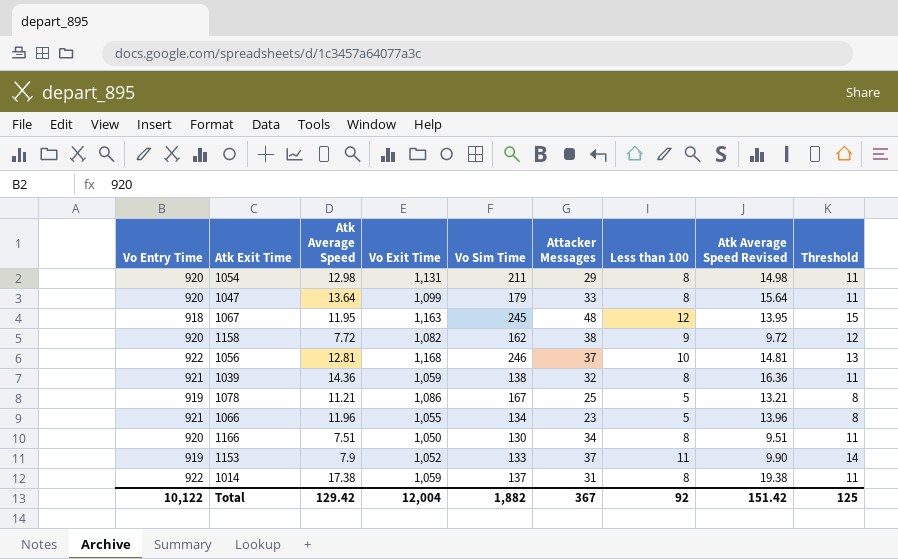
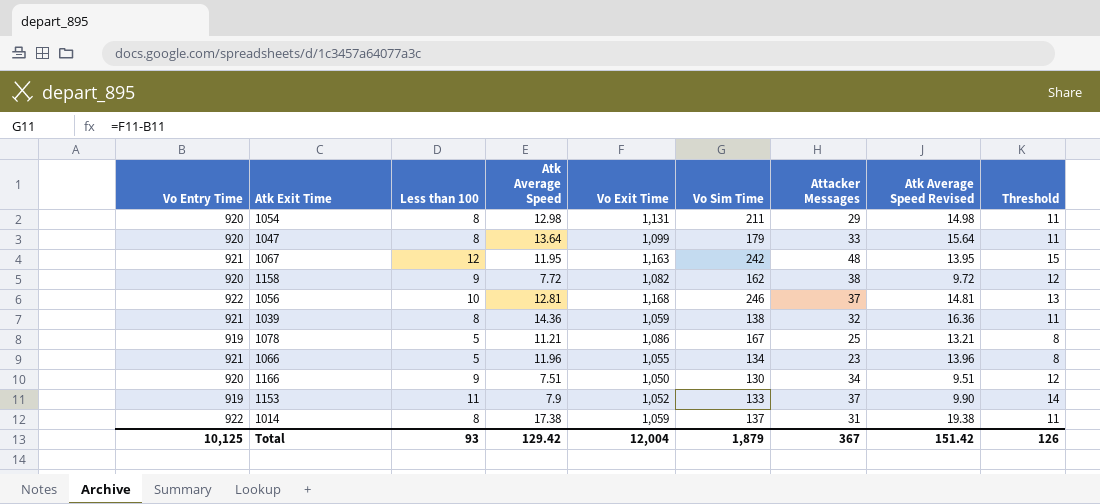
column Less than 100 | position: 7 -> 3
1067 | Vo Entry Time: 918 -> 921
1067 | Vo Sim Time: 245 -> 242
1166 | Less than 100: 8 -> 9
1166 | Threshold: 11 -> 12
Total | Vo Entry Time: 10,122 -> 10,125
Total | Less than 100: 92 -> 93
Total | Vo Sim Time: 1,882 -> 1,879
Total | Threshold: 125 -> 126

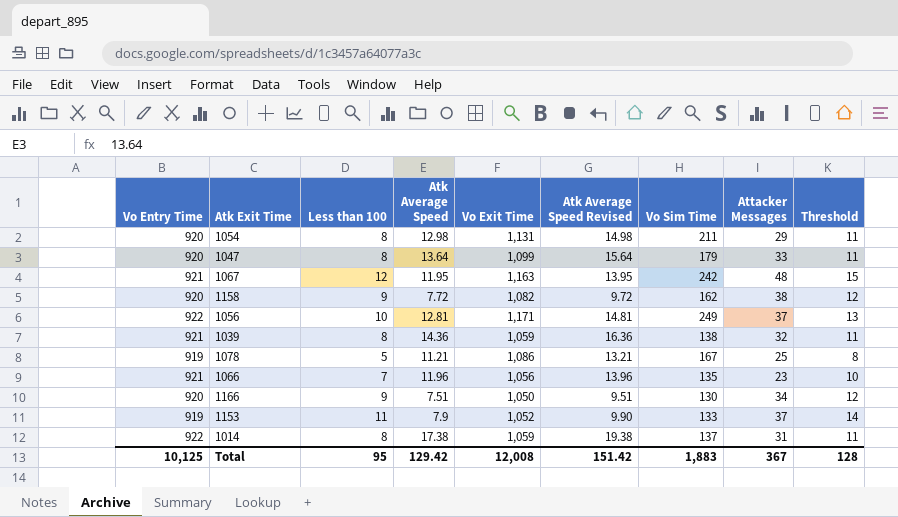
column Atk Average Speed Revised | position: 8 -> 6
1056 | Vo Exit Time: 1,168 -> 1,171
1056 | Vo Sim Time: 246 -> 249
1066 | Less than 100: 5 -> 7
1066 | Vo Exit Time: 1,055 -> 1,056
1066 | Vo Sim Time: 134 -> 135
1066 | Threshold: 8 -> 10
Total | Less than 100: 93 -> 95
Total | Vo Exit Time: 12,004 -> 12,008
Total | Vo Sim Time: 1,879 -> 1,883
Total | Threshold: 126 -> 128

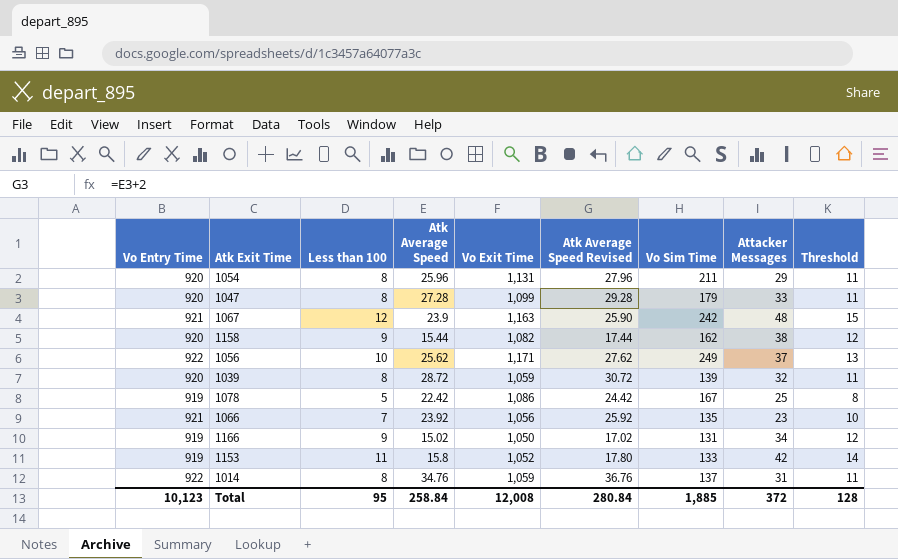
1054 | Atk Average Speed: 12.98 -> 25.96
1054 | Atk Average Speed Revised: 14.98 -> 27.96
1047 | Atk Average Speed: 13.64 -> 27.28
1047 | Atk Average Speed Revised: 15.64 -> 29.28
1067 | Atk Average Speed: 11.95 -> 23.9
1067 | Atk Average Speed Revised: 13.95 -> 25.90
1158 | Atk Average Speed: 7.72 -> 15.44
1158 | Atk Average Speed Revised: 9.72 -> 17.44
1056 | Atk Average Speed: 12.81 -> 25.62
1056 | Atk Average Speed Revised: 14.81 -> 27.62
1039 | Vo Entry Time: 921 -> 920
1039 | Atk Average Speed: 14.36 -> 28.72
1039 | Atk Average Speed Revised: 16.36 -> 30.72
1039 | Vo Sim Time: 138 -> 139
1078 | Atk Average Speed: 11.21 -> 22.42
1078 | Atk Average Speed Revised: 13.21 -> 24.42
1066 | Atk Average Speed: 11.96 -> 23.92
1066 | Atk Average Speed Revised: 13.96 -> 25.92
1166 | Vo Entry Time: 920 -> 919
1166 | Atk Average Speed: 7.51 -> 15.02
1166 | Atk Average Speed Revised: 9.51 -> 17.02
1166 | Vo Sim Time: 130 -> 131
1153 | Atk Average Speed: 7.9 -> 15.8
1153 | Atk Average Speed Revised: 9.90 -> 17.80
1153 | Attacker Messages: 37 -> 42
1014 | Atk Average Speed: 17.38 -> 34.76
1014 | Atk Average Speed Revised: 19.38 -> 36.76
Total | Vo Entry Time: 10,125 -> 10,123
Total | Atk Average Speed: 129.42 -> 258.84
Total | Atk Average Speed Revised: 151.42 -> 280.84
Total | Vo Sim Time: 1,883 -> 1,885
Total | Attacker Messages: 367 -> 372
■ ■ ■ ■
TASK STATEMENT: Look through the data above and report every line in which "than" appears.

REPLY TO THE EXERCISE:
column Less than 100 | position: 7 -> 3
1166 | Less than 100: 8 -> 9
Total | Less than 100: 92 -> 93
1066 | Less than 100: 5 -> 7
Total | Less than 100: 93 -> 95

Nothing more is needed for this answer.